Detected change data:
Segment Open

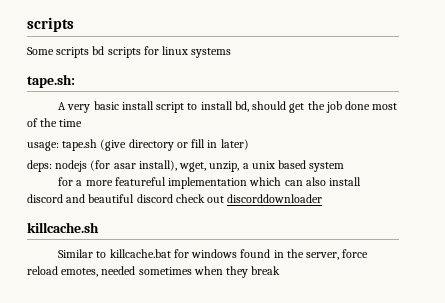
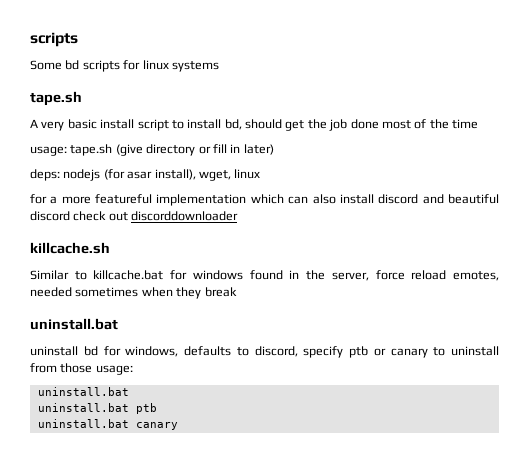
- Some scripts bd scripts for linux systems
- tape.sh:
+ Some bd scripts for linux systems
+ tape.sh
- deps: nodejs (for asar install), wget, unzip, a unix based system
+ deps: nodejs (for asar install), wget, linux
  Similar to killcache.bat for windows found in the server, force reload emotes, needed sometimes when they break
+ uninstall.bat
+ uninstall bd for windows, defaults to discord, specify ptb or canary to uninstall from those usage:
+ uninstall.bat
+ uninstall.bat ptb
+ uninstall.bat canary

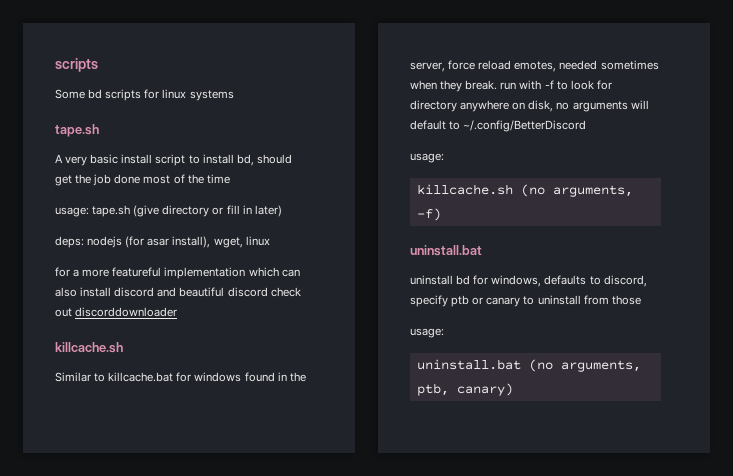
- Similar to killcache.bat for windows found in the server, force reload emotes, needed sometimes when they break
+ Similar to killcache.bat for windows found in the server, force reload emotes, needed sometimes when they break. run with -f to look for directory anywhere on disk, no arguments will default to ~/.config/BetterDiscord
+ usage:
+ killcache.sh (no arguments, -f)
- uninstall bd for windows, defaults to discord, specify ptb or canary to uninstall from those usage:
- uninstall.bat
- uninstall.bat ptb
- uninstall.bat canary
+ uninstall bd for windows, defaults to discord, specify ptb or canary to uninstall from those
+ usage:
+ uninstall.bat (no arguments, ptb, canary)

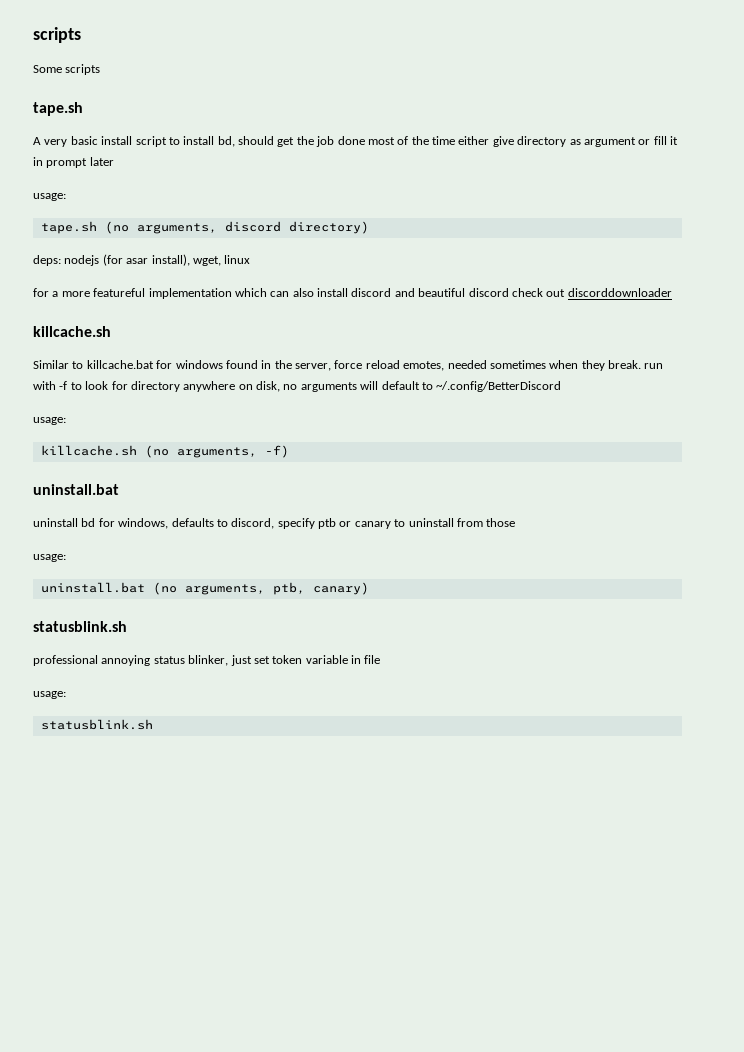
- Some bd scripts for linux systems
+ Some scripts
- A very basic install script to install bd, should get the job done most of the time
- usage: tape.sh (give directory or fill in later)
+ A very basic install script to install bd, should get the job done most of the time either give directory as argument or fill it in prompt later
+ usage:
+ tape.sh (no arguments, discord directory)
  uninstall.bat (no arguments, ptb, canary)
+ statusblink.sh
+ professional annoying status blinker, just set token variable in file
+ usage:
+ statusblink.sh

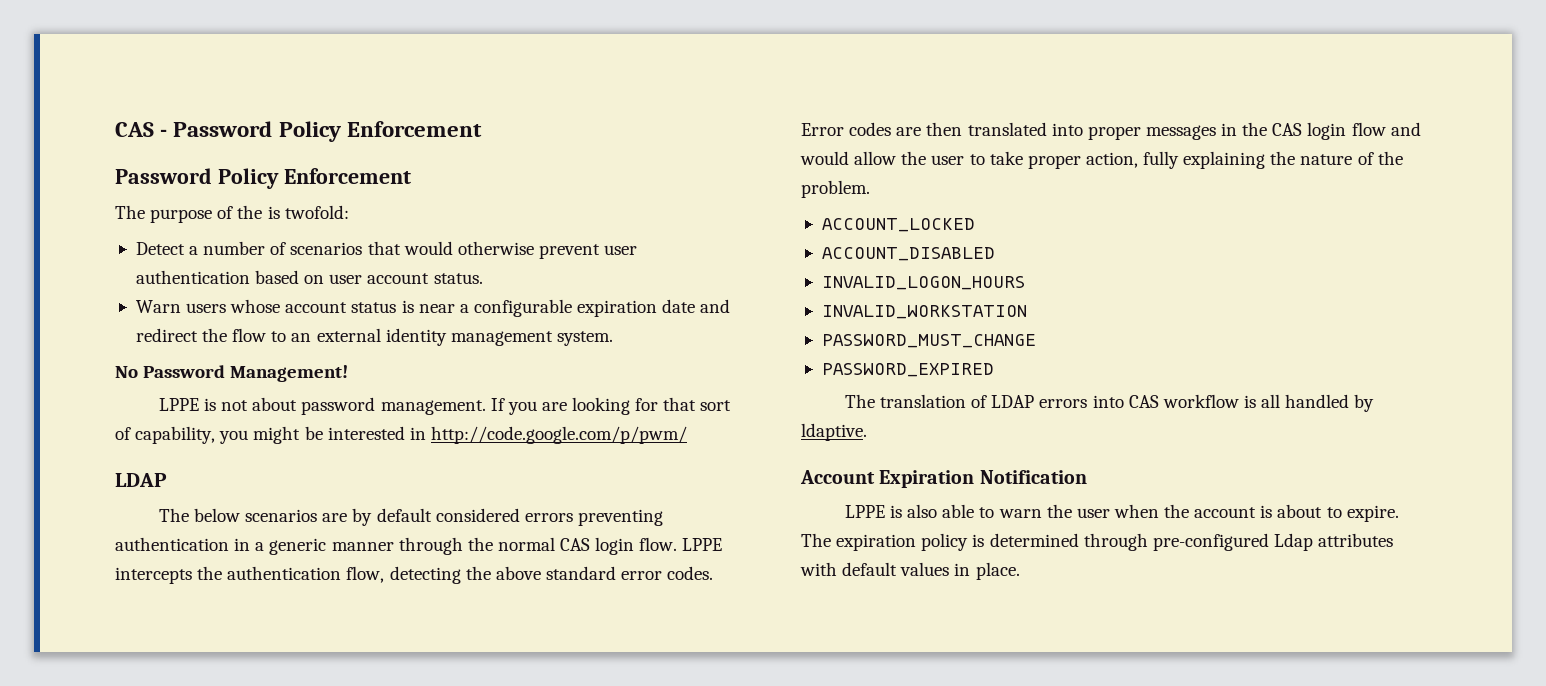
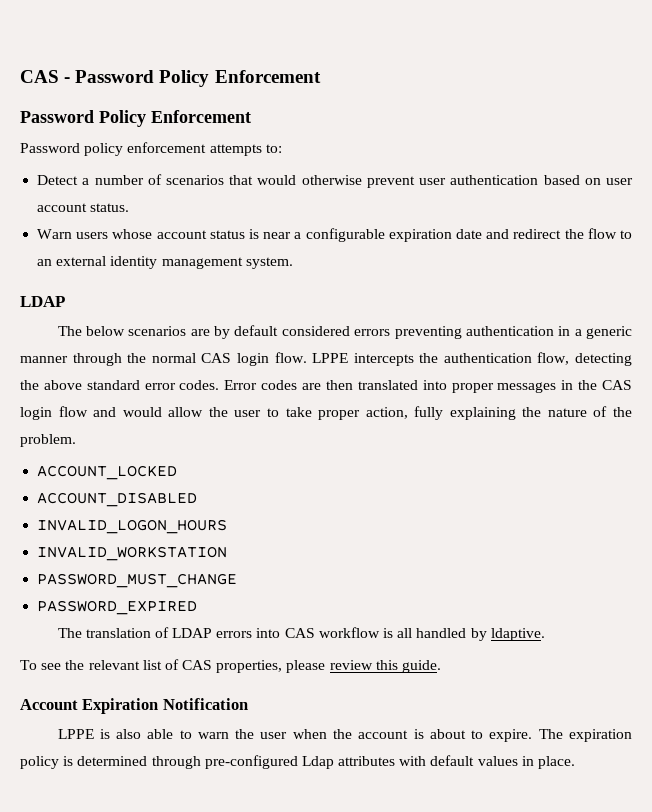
- The purpose of the is twofold:
+ Password policy enforcement attempts to:
- No Password Management!
- LPPE is not about password management. If you are looking for that sort of capability, you might be interested in http://code.google.com/p/pwm/
+ To see the relevant list of CAS properties, please review this guide.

Segment Closed

## HOW TO COMPLETE THIS TASK
Reproduce all lines above exactly. Leave the images out.

## COMPLETED EXERCISE
- Some scripts bd scripts for linux systems
- tape.sh:
+ Some bd scripts for linux systems
+ tape.sh
- deps: nodejs (for asar install), wget, unzip, a unix based system
+ deps: nodejs (for asar install), wget, linux
  Similar to killcache.bat for windows found in the server, force reload emotes, needed sometimes when they break
+ uninstall.bat
+ uninstall bd for windows, defaults to discord, specify ptb or canary to uninstall from those usage:
+ uninstall.bat
+ uninstall.bat ptb
+ uninstall.bat canary

- Similar to killcache.bat for windows found in the server, force reload emotes, needed sometimes when they break
+ Similar to killcache.bat for windows found in the server, force reload emotes, needed sometimes when they break. run with -f to look for directory anywhere on disk, no arguments will default to ~/.config/BetterDiscord
+ usage:
+ killcache.sh (no arguments, -f)
- uninstall bd for windows, defaults to discord, specify ptb or canary to uninstall from those usage:
- uninstall.bat
- uninstall.bat ptb
- uninstall.bat canary
+ uninstall bd for windows, defaults to discord, specify ptb or canary to uninstall from those
+ usage:
+ uninstall.bat (no arguments, ptb, canary)

- Some bd scripts for linux systems
+ Some scripts
- A very basic install script to install bd, should get the job done most of the time
- usage: tape.sh (give directory or fill in later)
+ A very basic install script to install bd, should get the job done most of the time either give directory as argument or fill it in prompt later
+ usage:
+ tape.sh (no arguments, discord directory)
  uninstall.bat (no arguments, ptb, canary)
+ statusblink.sh
+ professional annoying status blinker, just set token variable in file
+ usage:
+ statusblink.sh

- The purpose of the is twofold:
+ Password policy enforcement attempts to:
- No Password Management!
- LPPE is not about password management. If you are looking for that sort of capability, you might be interested in http://code.google.com/p/pwm/
+ To see the relevant list of CAS properties, please review this guide.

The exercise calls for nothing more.